● MATERIAL PROVIDED
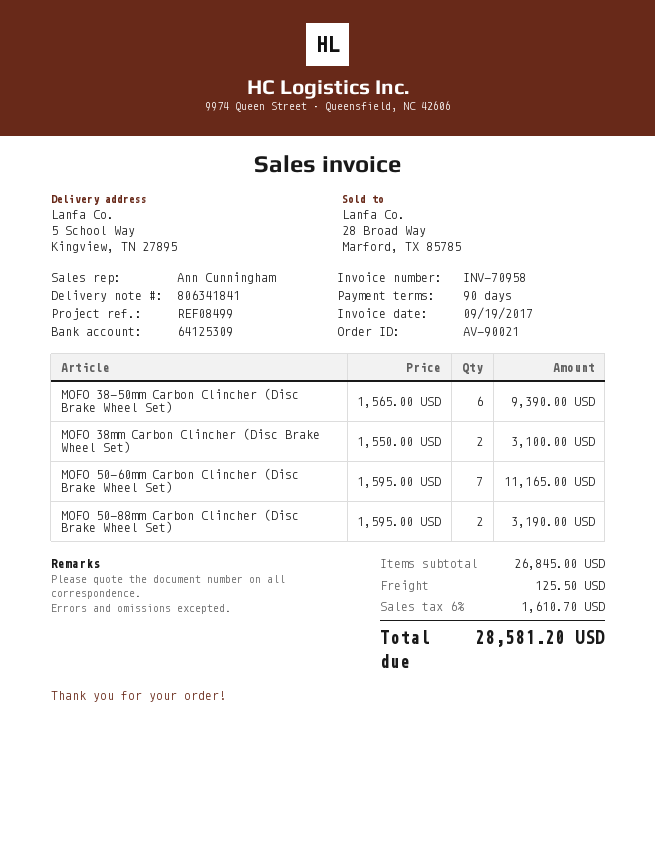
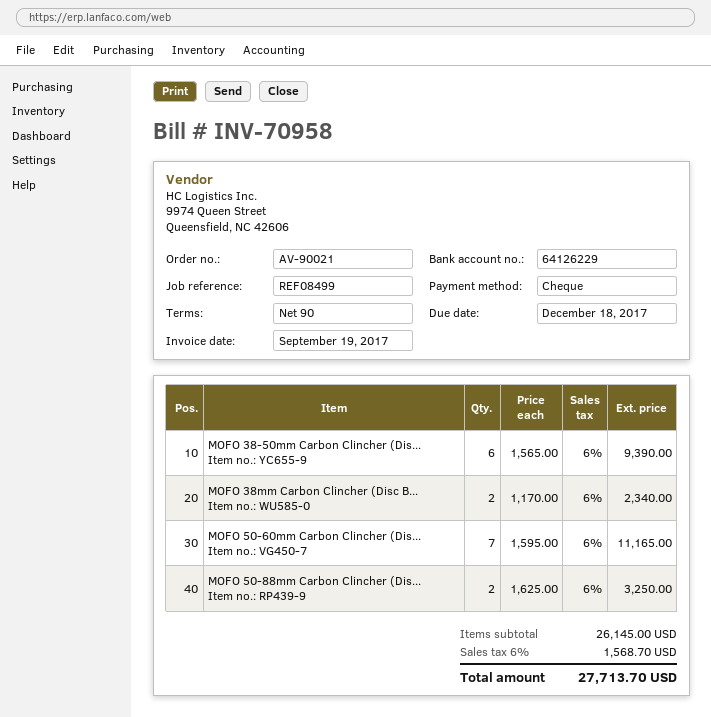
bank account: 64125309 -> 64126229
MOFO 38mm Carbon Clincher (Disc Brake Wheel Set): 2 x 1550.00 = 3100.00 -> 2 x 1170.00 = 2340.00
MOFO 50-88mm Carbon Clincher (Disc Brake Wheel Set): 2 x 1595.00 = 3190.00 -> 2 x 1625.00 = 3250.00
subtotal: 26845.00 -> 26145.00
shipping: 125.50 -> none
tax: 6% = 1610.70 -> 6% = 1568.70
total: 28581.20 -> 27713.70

● WHAT IS BEING ASKED
Transcribe the records above verbatim. Do not carry over any picture.

● WRITTEN ANSWER
bank account: 64125309 -> 64126229
MOFO 38mm Carbon Clincher (Disc Brake Wheel Set): 2 x 1550.00 = 3100.00 -> 2 x 1170.00 = 2340.00
MOFO 50-88mm Carbon Clincher (Disc Brake Wheel Set): 2 x 1595.00 = 3190.00 -> 2 x 1625.00 = 3250.00
subtotal: 26845.00 -> 26145.00
shipping: 125.50 -> none
tax: 6% = 1610.70 -> 6% = 1568.70
total: 28581.20 -> 27713.70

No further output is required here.